From the turn of the century, we’ve seen two clear periods of compression in short-term interest rates across developed economies. This can be seen in the chart below, which shows the average difference in short-term interest rates across the G10 currencies, some of the most commonly traded currency markets. The financial crisis caused this average differential to halve from roughly 2% to 1%, while the pandemic has caused a further halving to roughly 0.5%.

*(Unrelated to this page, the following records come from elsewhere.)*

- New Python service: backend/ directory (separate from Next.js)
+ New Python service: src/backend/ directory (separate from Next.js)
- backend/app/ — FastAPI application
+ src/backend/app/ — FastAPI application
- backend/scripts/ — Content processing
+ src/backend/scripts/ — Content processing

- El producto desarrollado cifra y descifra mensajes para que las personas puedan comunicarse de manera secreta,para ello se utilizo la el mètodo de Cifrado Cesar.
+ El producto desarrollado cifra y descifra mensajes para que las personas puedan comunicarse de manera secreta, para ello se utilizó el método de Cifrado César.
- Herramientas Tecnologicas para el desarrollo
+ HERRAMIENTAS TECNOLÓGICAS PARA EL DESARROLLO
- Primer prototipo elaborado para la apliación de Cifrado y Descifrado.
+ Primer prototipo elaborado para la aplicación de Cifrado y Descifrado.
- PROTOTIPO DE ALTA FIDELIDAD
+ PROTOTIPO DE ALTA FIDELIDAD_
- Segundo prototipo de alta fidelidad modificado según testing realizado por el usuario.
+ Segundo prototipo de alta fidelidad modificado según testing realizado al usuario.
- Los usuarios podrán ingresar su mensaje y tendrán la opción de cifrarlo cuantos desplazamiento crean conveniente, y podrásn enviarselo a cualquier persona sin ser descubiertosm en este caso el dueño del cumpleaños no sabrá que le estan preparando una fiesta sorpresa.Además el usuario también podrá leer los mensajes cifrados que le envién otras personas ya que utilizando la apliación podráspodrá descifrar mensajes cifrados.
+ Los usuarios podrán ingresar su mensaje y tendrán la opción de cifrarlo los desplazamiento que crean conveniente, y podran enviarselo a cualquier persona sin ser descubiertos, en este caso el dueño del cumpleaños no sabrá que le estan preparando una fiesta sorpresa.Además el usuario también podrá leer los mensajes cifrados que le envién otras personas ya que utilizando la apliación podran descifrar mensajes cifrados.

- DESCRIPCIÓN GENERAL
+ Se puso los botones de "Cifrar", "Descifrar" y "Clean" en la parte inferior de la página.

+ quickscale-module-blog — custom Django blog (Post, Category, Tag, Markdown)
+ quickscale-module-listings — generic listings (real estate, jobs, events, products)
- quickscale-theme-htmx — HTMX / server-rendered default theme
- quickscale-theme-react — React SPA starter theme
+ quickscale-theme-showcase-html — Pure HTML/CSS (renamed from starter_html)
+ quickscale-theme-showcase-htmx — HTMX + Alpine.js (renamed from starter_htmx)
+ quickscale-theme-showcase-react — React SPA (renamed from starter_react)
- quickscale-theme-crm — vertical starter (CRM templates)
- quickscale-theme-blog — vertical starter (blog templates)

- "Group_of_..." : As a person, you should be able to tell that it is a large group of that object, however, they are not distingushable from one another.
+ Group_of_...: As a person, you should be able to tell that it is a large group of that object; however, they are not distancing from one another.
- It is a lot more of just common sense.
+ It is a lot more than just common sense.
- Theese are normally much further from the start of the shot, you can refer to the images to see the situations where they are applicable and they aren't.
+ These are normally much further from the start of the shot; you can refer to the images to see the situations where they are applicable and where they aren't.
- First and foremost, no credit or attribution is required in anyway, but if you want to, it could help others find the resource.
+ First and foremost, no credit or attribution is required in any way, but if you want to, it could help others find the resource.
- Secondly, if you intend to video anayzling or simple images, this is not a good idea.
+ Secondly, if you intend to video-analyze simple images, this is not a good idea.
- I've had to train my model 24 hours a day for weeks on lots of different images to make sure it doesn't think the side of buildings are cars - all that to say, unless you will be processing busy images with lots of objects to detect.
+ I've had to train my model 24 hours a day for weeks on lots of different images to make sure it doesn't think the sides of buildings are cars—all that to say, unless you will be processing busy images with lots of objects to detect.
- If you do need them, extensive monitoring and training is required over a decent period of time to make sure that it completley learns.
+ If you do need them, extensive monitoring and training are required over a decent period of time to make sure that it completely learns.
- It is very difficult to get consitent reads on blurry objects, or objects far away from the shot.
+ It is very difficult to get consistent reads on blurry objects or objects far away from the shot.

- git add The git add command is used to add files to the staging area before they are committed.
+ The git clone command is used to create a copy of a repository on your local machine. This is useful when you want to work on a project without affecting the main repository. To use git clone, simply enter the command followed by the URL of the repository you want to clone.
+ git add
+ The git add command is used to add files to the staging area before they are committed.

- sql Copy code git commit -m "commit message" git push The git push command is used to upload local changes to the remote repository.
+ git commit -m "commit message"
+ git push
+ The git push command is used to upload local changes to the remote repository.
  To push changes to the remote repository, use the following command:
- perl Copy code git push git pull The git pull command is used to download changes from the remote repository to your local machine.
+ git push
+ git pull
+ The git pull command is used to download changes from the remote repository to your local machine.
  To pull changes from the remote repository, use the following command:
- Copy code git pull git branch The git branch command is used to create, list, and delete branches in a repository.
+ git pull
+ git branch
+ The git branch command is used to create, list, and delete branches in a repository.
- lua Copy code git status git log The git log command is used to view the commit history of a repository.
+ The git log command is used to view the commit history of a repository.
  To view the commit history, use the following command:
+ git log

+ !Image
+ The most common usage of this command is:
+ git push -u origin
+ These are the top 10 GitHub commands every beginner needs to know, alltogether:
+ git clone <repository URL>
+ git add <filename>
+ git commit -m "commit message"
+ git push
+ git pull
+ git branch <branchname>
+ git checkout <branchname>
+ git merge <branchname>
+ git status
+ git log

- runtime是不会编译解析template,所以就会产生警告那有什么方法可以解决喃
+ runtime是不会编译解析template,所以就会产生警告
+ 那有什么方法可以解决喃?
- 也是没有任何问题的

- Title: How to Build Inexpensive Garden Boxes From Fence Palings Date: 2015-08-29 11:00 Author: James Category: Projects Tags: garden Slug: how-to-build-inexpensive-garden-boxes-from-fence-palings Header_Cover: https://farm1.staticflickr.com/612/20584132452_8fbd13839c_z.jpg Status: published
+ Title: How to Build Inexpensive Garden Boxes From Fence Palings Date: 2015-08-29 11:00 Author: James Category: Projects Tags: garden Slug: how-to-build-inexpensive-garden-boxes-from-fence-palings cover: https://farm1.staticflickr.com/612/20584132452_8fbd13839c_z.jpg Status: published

As can be seen above, periods of equity market stress are usually accompanied by a compression of interest rates. This combination weakens the appeal of the carry trade, which involves borrowing in currencies with low interest rates to buy higher-yielding assets, causing investors to look to exit this popular strategy. As a result, the short currencies (those with lower interest rates) see a surge in demand, causing strength in concurrence with equity market weakness. For this reason, it is the currencies that are usually used as the short legs of this strategy that typically exhibit defensive behaviour.

With spreads smaller nowadays, the carry trade has been less popular, lowering the potential for defensive currencies to shine. We have already seen this happening.

Stress tests

The chart below shows the sensitivity of the euro/Swiss franc exchange rate in periods of equity market stress and demonstrates how this has changed over time. Positive values indicate that when equities sell off significantly, the Swiss franc tends to strengthen relative to the euro.

Importantly, the absolute level of participation has been declining over time, meaning the amount of franc appreciation relative to the size of the equity selloff has been declining. In other words, the defensive nature of the franc has been diminishing. The Swiss franc is not alone in exhibiting this behaviour; this effect is also observable in the Japanese yen, for example.

Do tight spreads also imply interest rates stop being a key driver of currency moves? To test this assertion, we run multiple regressions of exchange rates on a number of well known macro variables – such as interest rates, global sentiment, current accounts, and terms of trade – and average the results across 45 currency pairs.

In the chart below, we can see that two-year rate differentials used to be the most powerful variable to explain currency variability, but have been overtaken by longer-end rates and our proxy for risk appetite (which is a global equity index divided by a global bond index).

This is not too surprising given short-end rates are directly targeted by central banks and policy rates are all close to zero. Our proxy for risk appetite currently explains close to 40% of currency variability, in particular for the historically more volatile commodity currencies (e.g. the Australian dollar and Norwegian krone).

Our takeaway from this is that whilst not having been the number-one influence recently, interest rates – in second and third place – should still be considered an important driver for currency markets. As such, the effective lower bound for interest rates affects currency markets as well as bond markets.

Wobble watch

With global yields on the rise this year, accompanied by spreads widening, perceived safe-haven currencies have underperformed, offering little protection in the equity wobbles we have witnessed.

The wobbles have admittedly been small, but we do believe that in the event of a more serious equity selloff the Pavlovian response to buy former safe-haven currencies will still result in outperformance, while in the meantime the carry cost of holding typically defensive currencies is lower.

The lower bound on interest rates nevertheless limits the scope for further compression in interest-rate differentials between countries and regions, in our view. In turn, this limits the potential for past safe-haven currencies to perform during equity selloffs. What were once defensive currency pairs are perhaps no longer a panacea for equity risk mitigation, but will still likely prove to be potent tail-risk hedges, in our view. In order to recreate the diversifying benefits of sovereign bonds, we think we need to consider them as part of a combination of defensive strategies.